About this exercise:
All records below should be repeated exactly, with the pictures left out.

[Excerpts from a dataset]
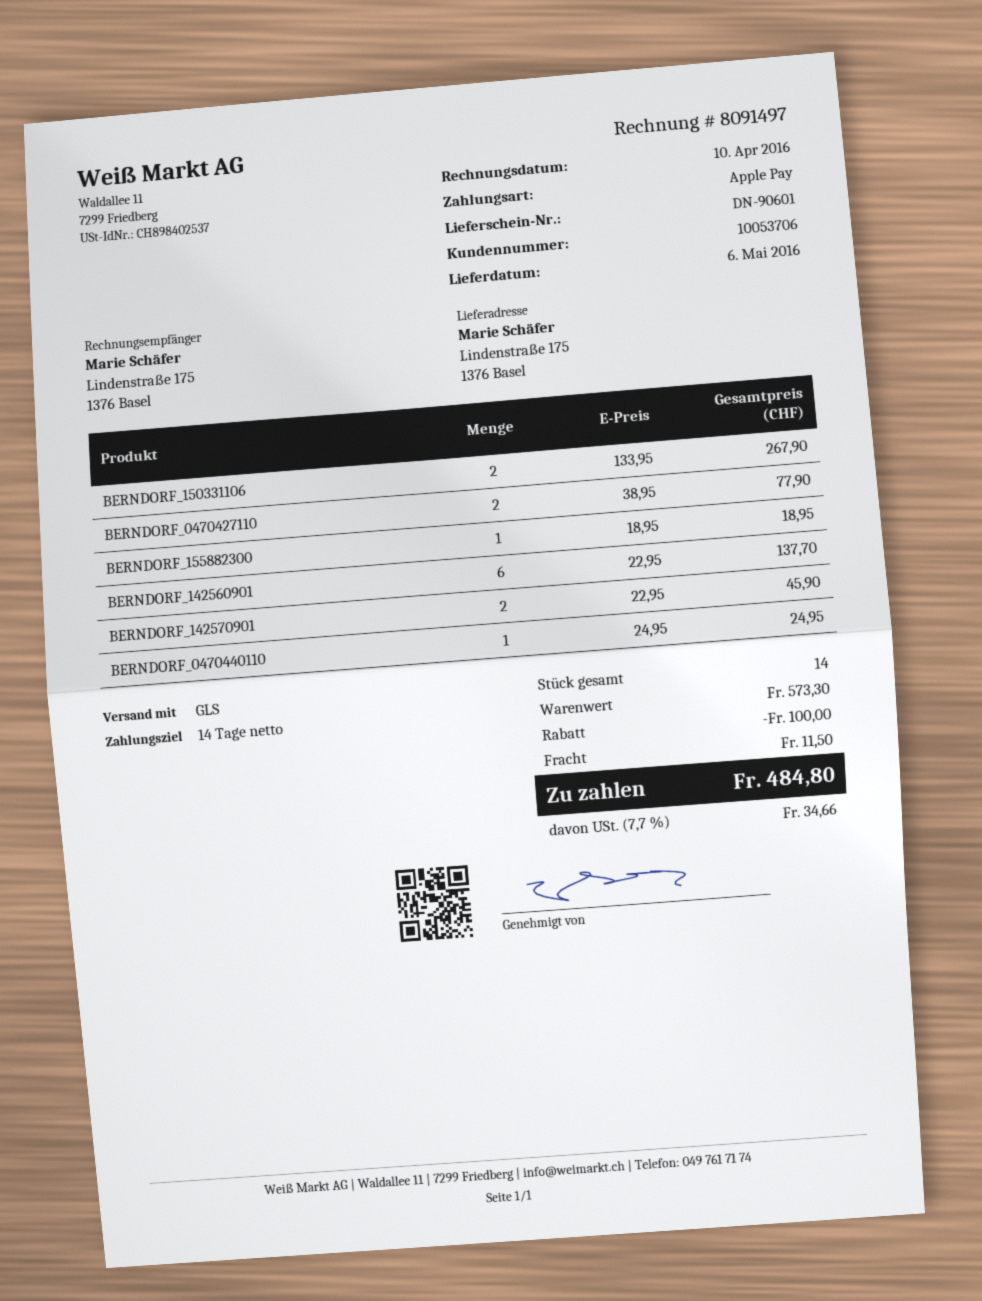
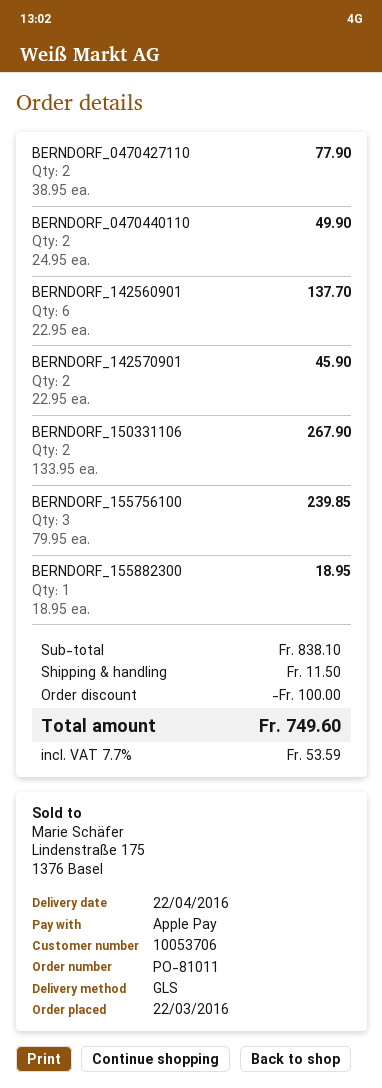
delivery date: 2016-05-06 -> 2016-04-22
BERNDORF_0470440110: 1 x 24.95 = 24.95 -> 2 x 24.95 = 49.90
BERNDORF_155756100: none -> 3 x 79.95 = 239.85
subtotal: 573.30 -> 838.10
tax: 7.7% = 34.66 -> 7.7% = 53.59
total: 484.80 -> 749.60

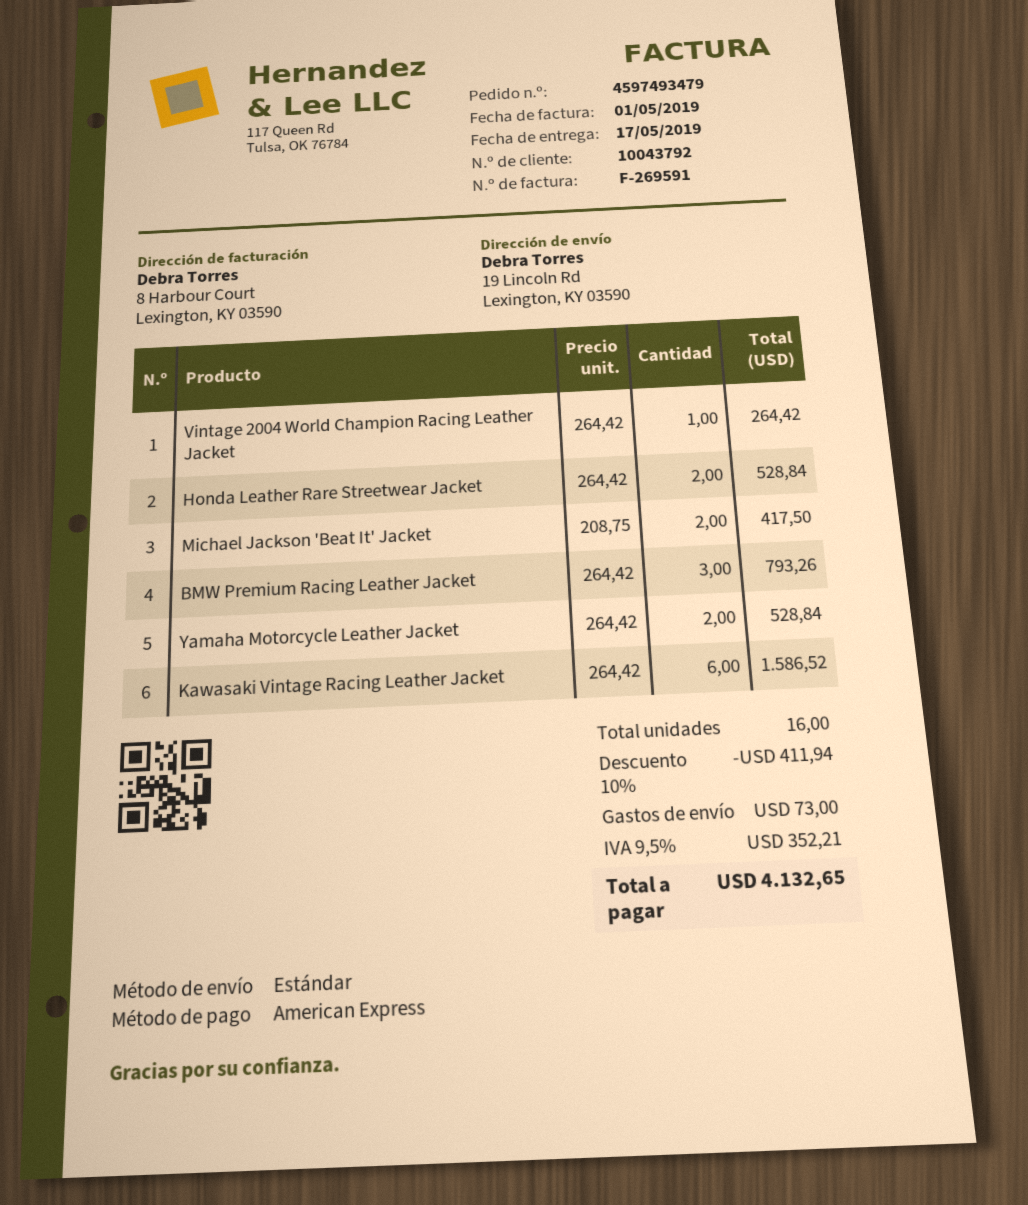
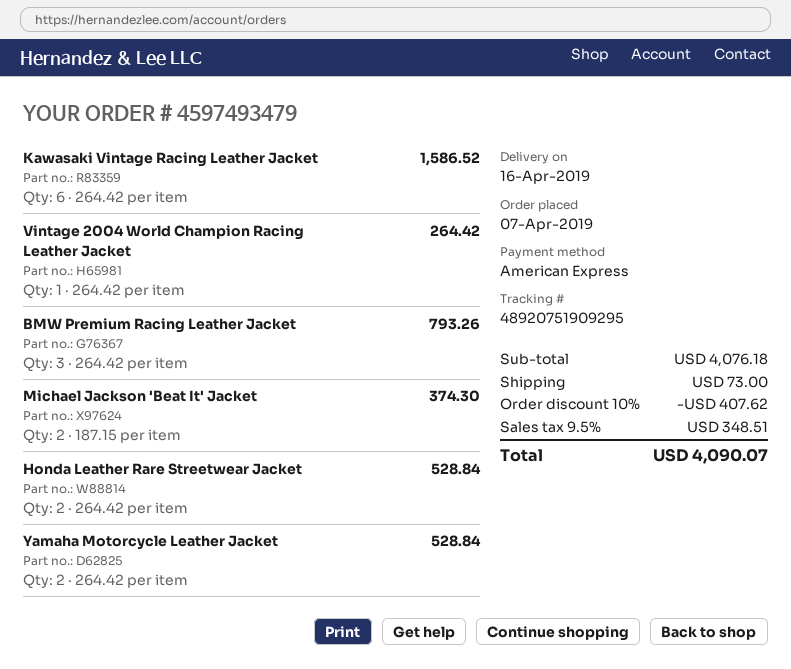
delivery date: 2019-05-17 -> 2019-04-16
Michael Jackson 'Beat It' Jacket: 2 x 208.75 = 417.50 -> 2 x 187.15 = 374.30
discount: 10% = 411.94 -> 10% = 407.62
tax: 9.5% = 352.21 -> 9.5% = 348.51
total: 4132.65 -> 4090.07

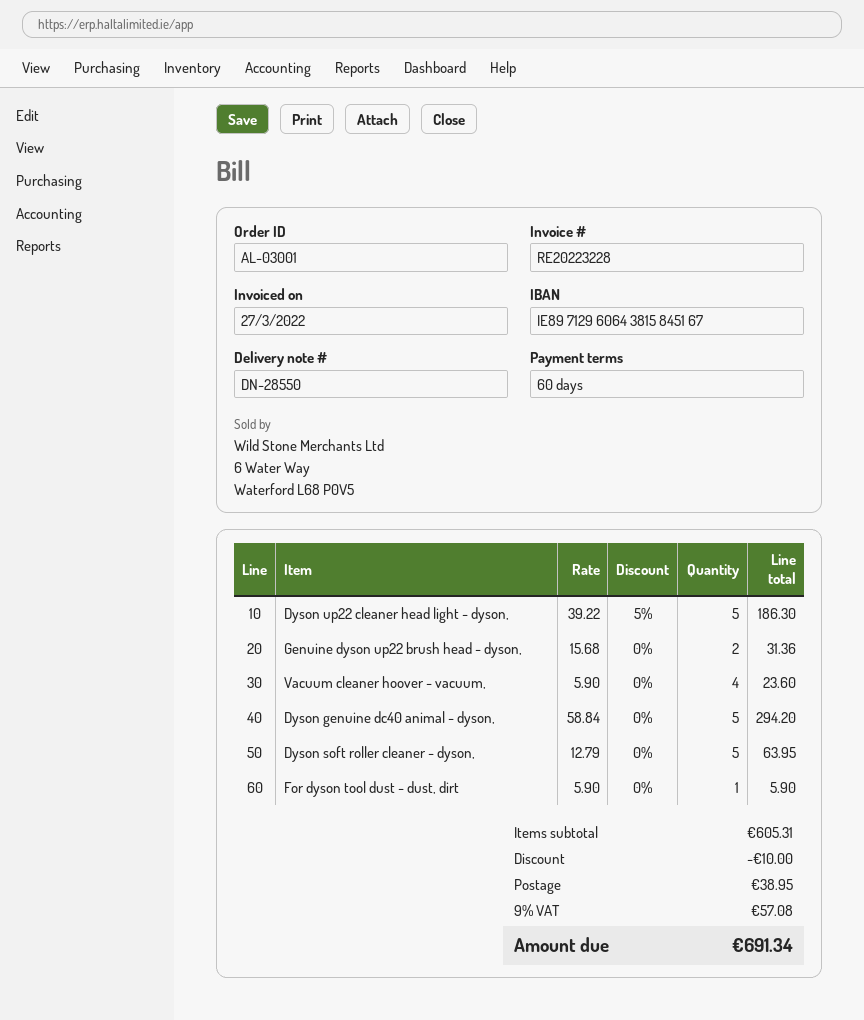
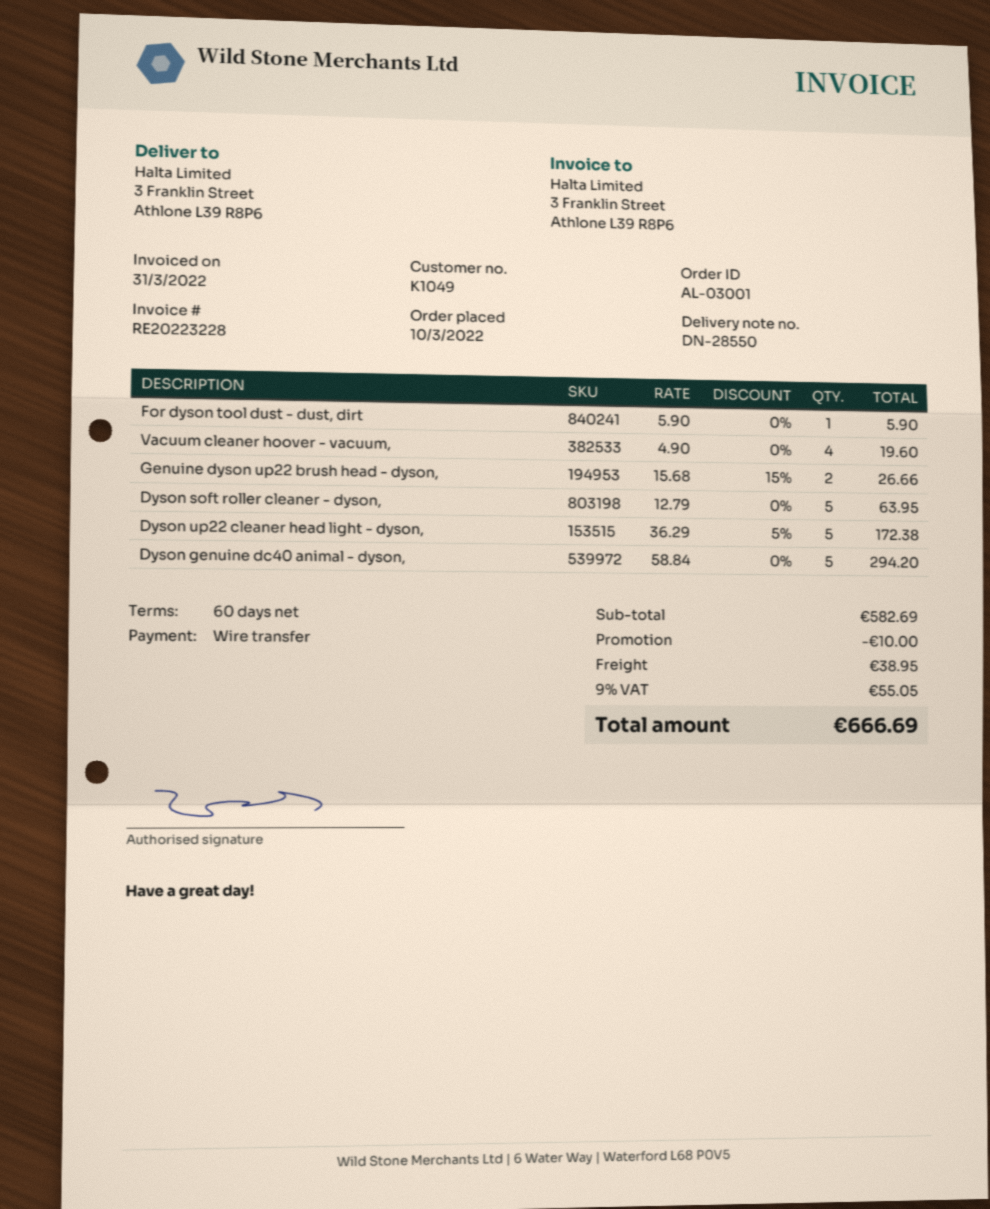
invoice date: 2022-03-27 -> 2022-03-31
Dyson up22 cleaner head light - dyson,: 5 x 39.22 - 5% = 186.30 -> 5 x 36.29 - 5% = 172.38
Genuine dyson up22 brush head - dyson,: 2 x 15.68 = 31.36 -> 2 x 15.68 - 15% = 26.66
Vacuum cleaner hoover - vacuum,: 4 x 5.90 = 23.60 -> 4 x 4.90 = 19.60
subtotal: 605.31 -> 582.69
tax: 9% = 57.08 -> 9% = 55.05
total: 691.34 -> 666.69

Result for this exercise:
delivery date: 2016-05-06 -> 2016-04-22
BERNDORF_0470440110: 1 x 24.95 = 24.95 -> 2 x 24.95 = 49.90
BERNDORF_155756100: none -> 3 x 79.95 = 239.85
subtotal: 573.30 -> 838.10
tax: 7.7% = 34.66 -> 7.7% = 53.59
total: 484.80 -> 749.60

delivery date: 2019-05-17 -> 2019-04-16
Michael Jackson 'Beat It' Jacket: 2 x 208.75 = 417.50 -> 2 x 187.15 = 374.30
discount: 10% = 411.94 -> 10% = 407.62
tax: 9.5% = 352.21 -> 9.5% = 348.51
total: 4132.65 -> 4090.07

invoice date: 2022-03-27 -> 2022-03-31
Dyson up22 cleaner head light - dyson,: 5 x 39.22 - 5% = 186.30 -> 5 x 36.29 - 5% = 172.38
Genuine dyson up22 brush head - dyson,: 2 x 15.68 = 31.36 -> 2 x 15.68 - 15% = 26.66
Vacuum cleaner hoover - vacuum,: 4 x 5.90 = 23.60 -> 4 x 4.90 = 19.60
subtotal: 605.31 -> 582.69
tax: 9% = 57.08 -> 9% = 55.05
total: 691.34 -> 666.69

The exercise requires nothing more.